賑やかな街並み
門の入ってすぐはデルアラスの商業地だった。
賑やかな街並みを2人は通り過ぎて目的地の神殿へ向かう。
馬に乗った2人が門をくぐると、そこには賑やかな街の風景が広がっていた。
爽やかな白煉瓦の建物が太陽に照らされてずらりと立ち並び、道端には様々な露店が軒を連ねている。
そして、人々が、馬が、猫が、和気あいあいとあちらこちらを歩いてものを売り買いしていた。
「どう? なかなか良い街じゃない?」ケーナがレイルに振り返らずに聞く。
「うん、僕の住んでたと事は違うけど。すごい人だね! 何だかお祭りみたいだ。」
「ふーん、レイルの国は寂しいとこなんだね。この街ではこれが普通だよ。色んな国から色々な目的で人がやって来るからね! 許可さえ取れば誰でも路店をせるから、他の国から来た人が結構商売してるんだよ。」
馬は、悠々と人ごみを歩いて行く。辺りには食べ物か何かの良い匂いが混ざり合って漂っていた。

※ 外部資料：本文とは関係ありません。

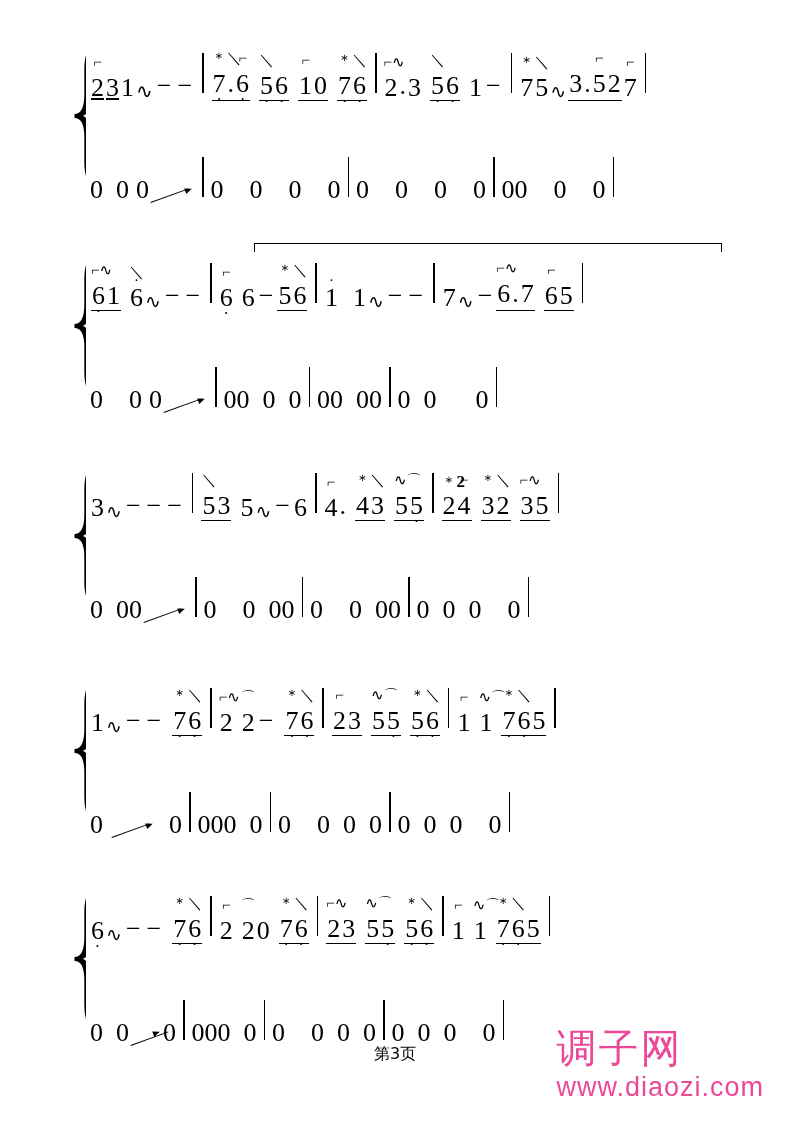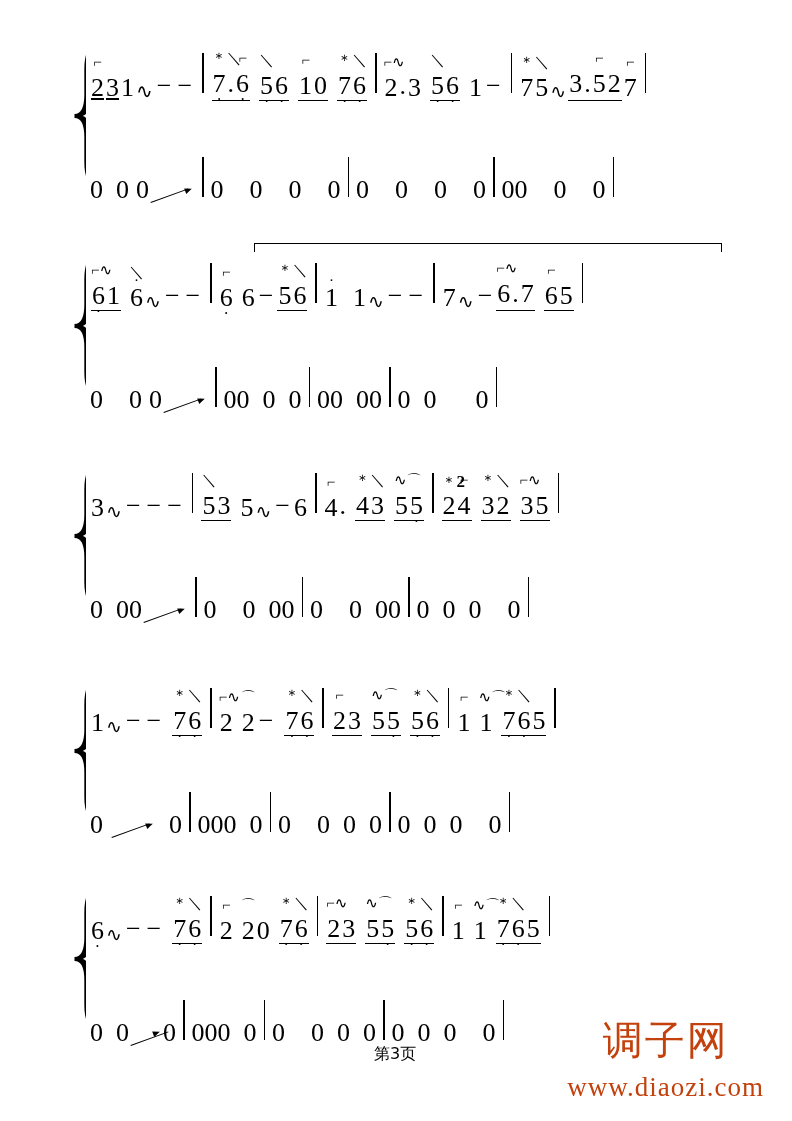"调子网" .watermark { color: #c2410c -> #ec4899; text-align: center -> left }
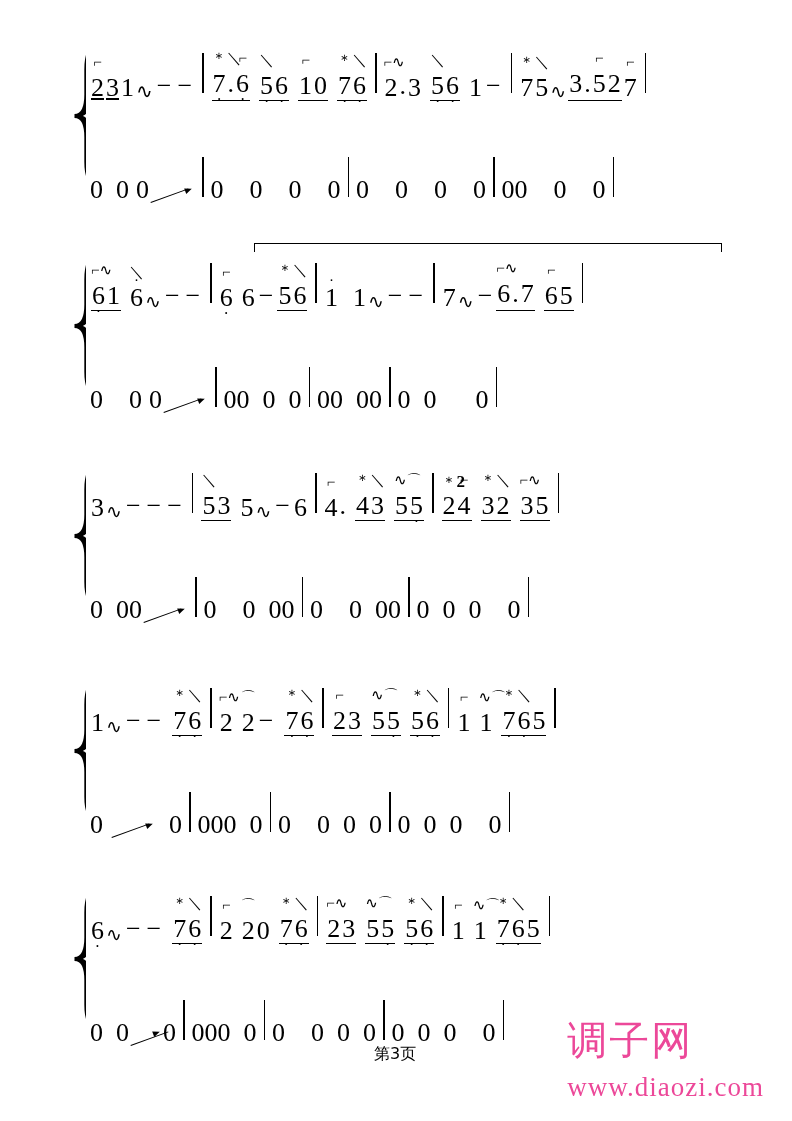"www.diaozi.com" .watermark .wm-url { font-family: Liberation Serif, serif -> Liberation Sans, sans-serif; margin-top: 10px -> 2px }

レイルは、何だかお腹がすいてきた。砂漠では殆ど何も口にしていなかったからだ。屋台で店員が燻した肉の塊をスライスしてお客に売っているのを見ると思わず自分も買いたくなったが、ここで馬から降りるのは大変だし、まずは目的地にたどり着いてからにしようと思った。
暫くして商業区を抜けると、人はまばらになった。
目の前に名も知らぬ木の並木が現れる。
ノルマーダ神殿は、その並木を過ぎてすぐ右に曲がったところにあった。
馬はそこで足を止める。
「はい、到着!」
ケーナはそう言うと先に馬を降り、続いてレイルが降りるのを手伝った。
レイルは地に足が揃うとすぐにお辞儀をした。
「ありがとうケーナ。おかげで助かったよ。」
「どういたしまして!」ケーナは腰に手を当てていった。
「じゃあ、せっかくだから祭司様のとこまでついて行ってあげるよ。レイルだけじゃ上手く話せるか心配だからね!」
「うん!」
2人は、丸い特徴的な物体が付いた屋根を持つその建物の扉を開け、中に入る。
中は薄暗く外と比べて格段に涼しかった。